D'' layer
Introduction
The "D layer" is a thin, discontinuous layer of the Earth's mantle, located directly above the outer core and below the lower mantle. This layer, also known as the D double prime layer, is of significant interest to geophysicists due to its unique properties and its role in Earth's geodynamics. This article delves into the complex characteristics of the D layer, its discovery, and its importance in the study of Earth's internal structure.
Discovery and Naming
The D layer was first identified in the 20th century through the analysis of seismic waves. These waves, generated by earthquakes, travel through the Earth and are recorded by seismographs. By studying the speed and direction of these waves, scientists can infer the properties of the Earth's interior. The D layer was named for its position: it is the "double prime" layer, located just below the mantle and above the core.
Physical Characteristics
The D layer is approximately 200 to 300 kilometers thick, though its thickness varies around the globe. It is characterized by its unique seismic properties, which differ from those of the overlying mantle and underlying core. The layer is believed to consist of a variety of minerals, including post-perovskite, a high-pressure phase of the mineral perovskite. The presence of this mineral, along with others such as ferropericlase, contributes to the layer's distinct seismic characteristics.
Role in Earth's Geodynamics
The D layer plays a crucial role in Earth's geodynamics, particularly in the processes of mantle convection and plate tectonics. It is believed to be the location where subducted tectonic plates sink into the mantle, a process known as subduction.
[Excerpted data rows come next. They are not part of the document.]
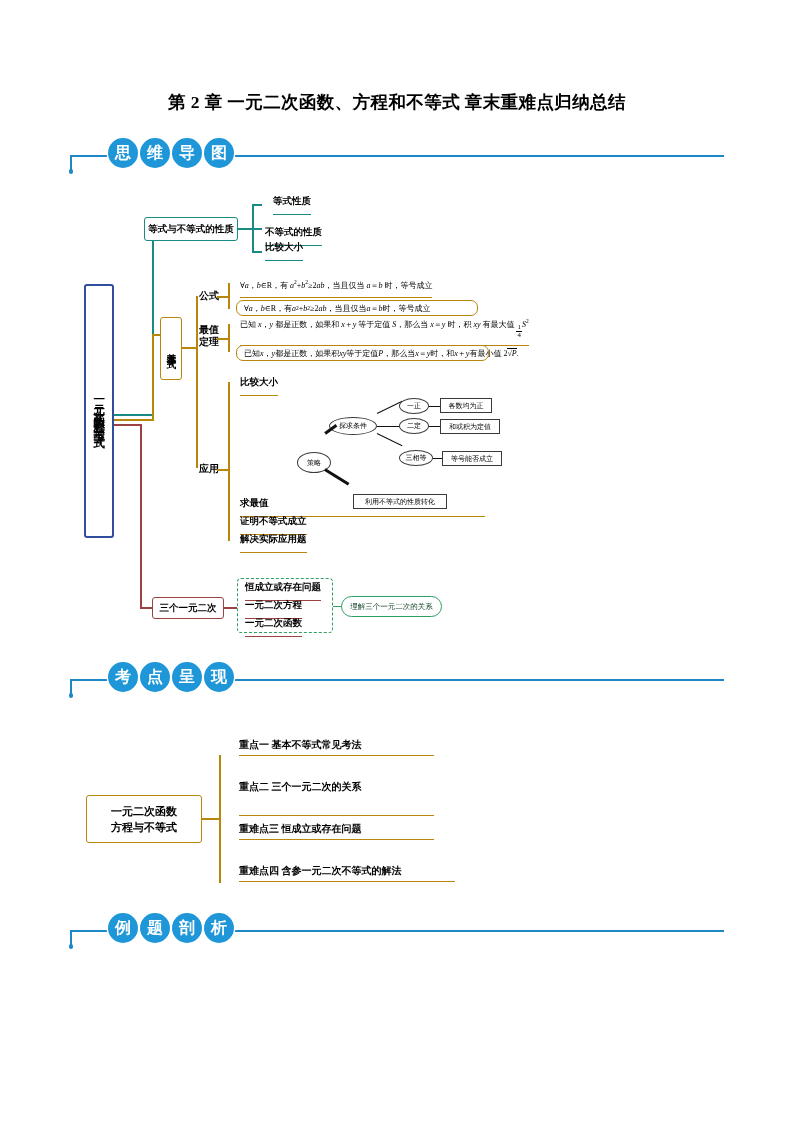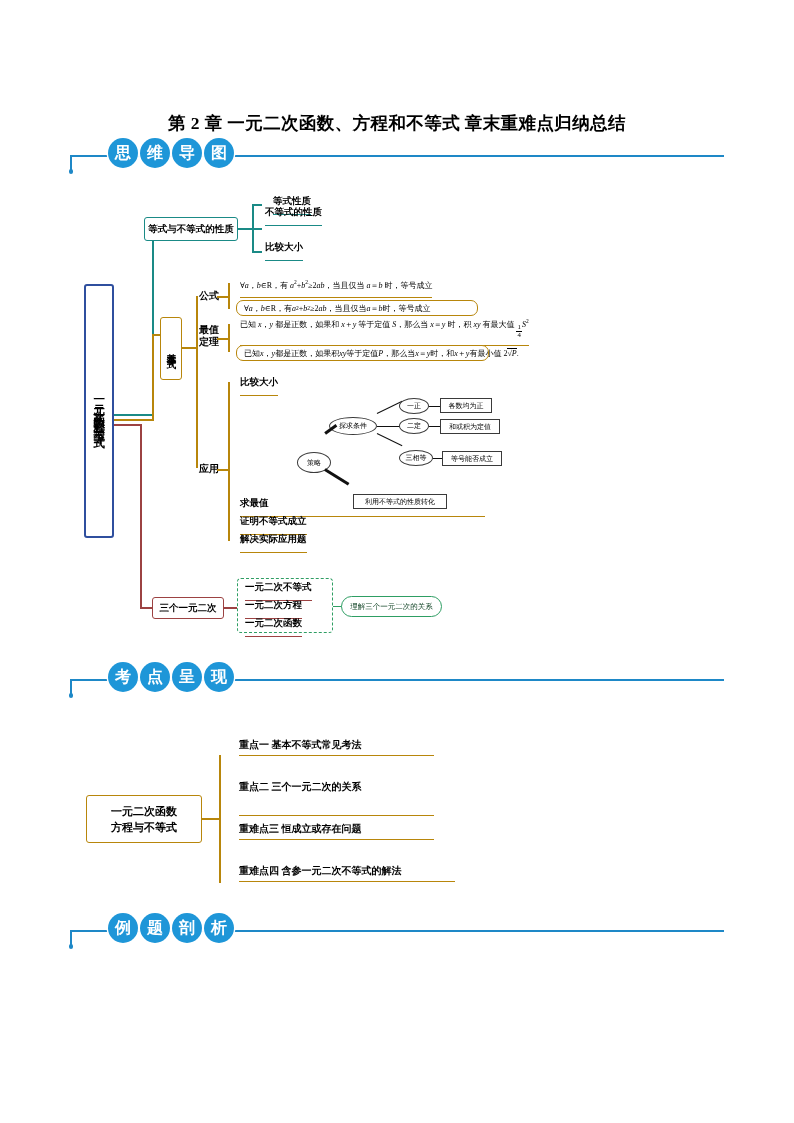--- a/index.html
+++ b/index.html
@@ -9,7 +9,7 @@
   
   .page-title{position:absolute;left:0;top:90px;width:794px;text-align:center;
     font-family:"Liberation Serif",serif;font-weight:bold;font-size:17.5px;
-    letter-spacing:.4px;white-space:nowrap;margin-top:21px;}
+    letter-spacing:.4px;white-space:nowrap;}
 
   
   .sec{position:absolute;left:70px;width:654px;height:34px;}

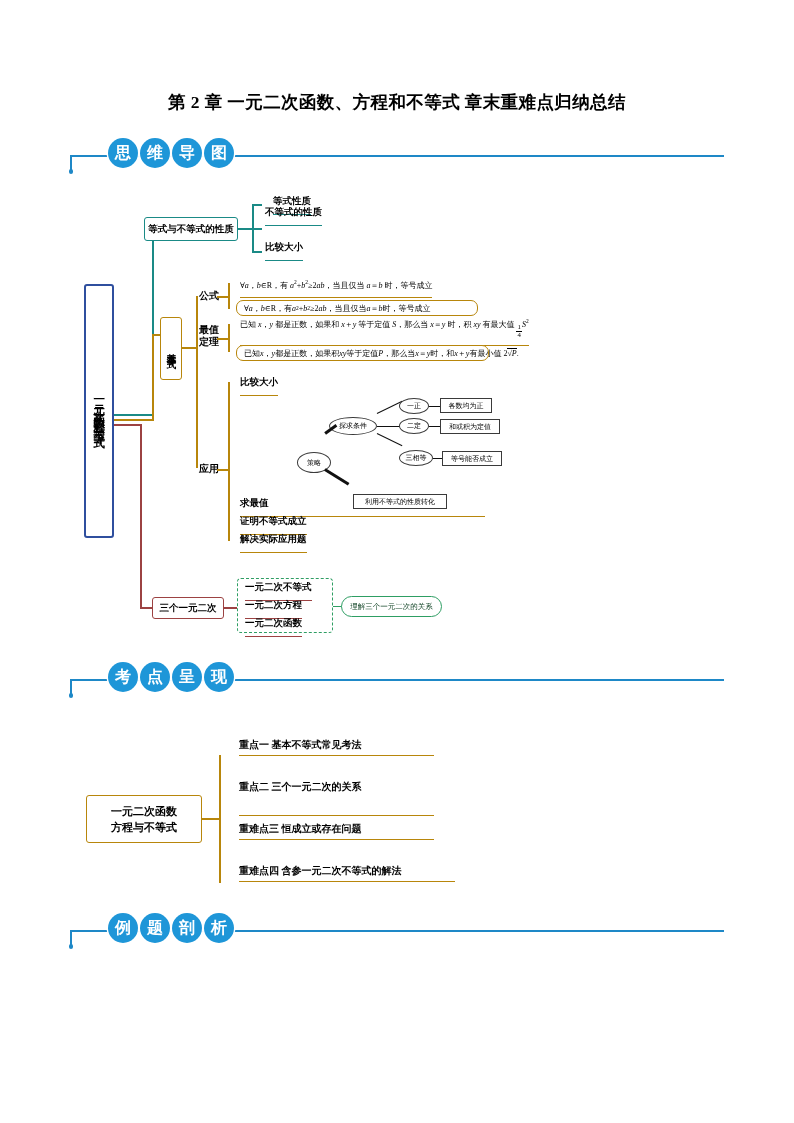--- a/index.html
+++ b/index.html
@@ -107,7 +107,7 @@
   <div class="ln" style="left:252px;top:251px;width:10px;height:1.6px;background:#1a8a86;"></div>
 
   <div class="leaf" style="left:273px;top:195px;border-bottom:1.3px solid #1a8a86;">等式性质</div>
-  <div class="leaf" style="left:265px;top:206px;border-bottom:1.3px solid #1a8a86;">不等式的性质</div>
+  <div class="leaf" style="left:265px;top:226px;border-bottom:1.3px solid #1a8a86;">不等式的性质</div>
   <div class="leaf" style="left:265px;top:241px;border-bottom:1.3px solid #1a8a86;">比较大小</div>
 
   <div class="ln" style="left:114px;top:419px;width:40px;height:2.2px;background:#b8860b;"></div>

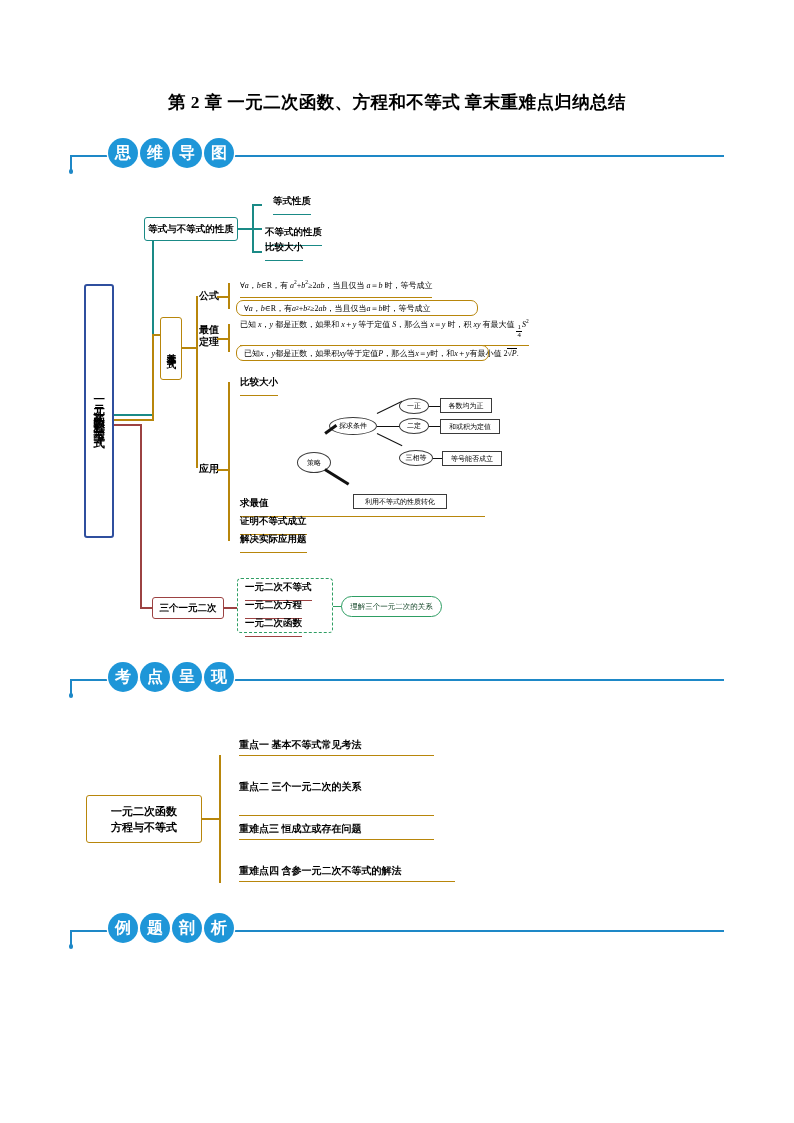--- a/index.html
+++ b/index.html
@@ -216,7 +216,7 @@
 
   <div class="dashbox" style="left:237px;top:578px;width:96px;height:55px;"></div>
 
-  <div class="leaf" style="left:245px;top:581px;border-bottom:1.2px solid #9c4242;">一元二次不等式</div>
+  <div class="leaf" style="left:245px;top:581px;border-bottom:1.2px solid #9c4242;">恒成立或存在问题</div>
   <div class="leaf" style="left:245px;top:599px;border-bottom:1.2px solid #9c4242;">一元二次方程</div>
   <div class="leaf" style="left:245px;top:617px;border-bottom:1.2px solid #9c4242;">一元二次函数</div>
This layer is also thought to be the source of plumes that rise through the mantle to form hotspots at the Earth's surface. Furthermore, the D layer is involved in the generation of Earth's magnetic field, as it is located at the boundary between the mantle and the outer core, where the geodynamo operates.
Current Research and Controversies
Despite its importance, the D layer is not well understood, and there are many ongoing debates among geophysicists about its properties and role in Earth's geodynamics. Some of these debates revolve around the composition of the layer, the nature of seismic discontinuities within it, and the mechanisms by which it interacts with the overlying mantle and underlying core. Current research on the D layer involves the use of advanced seismic techniques, high-pressure mineral physics experiments, and numerical modeling.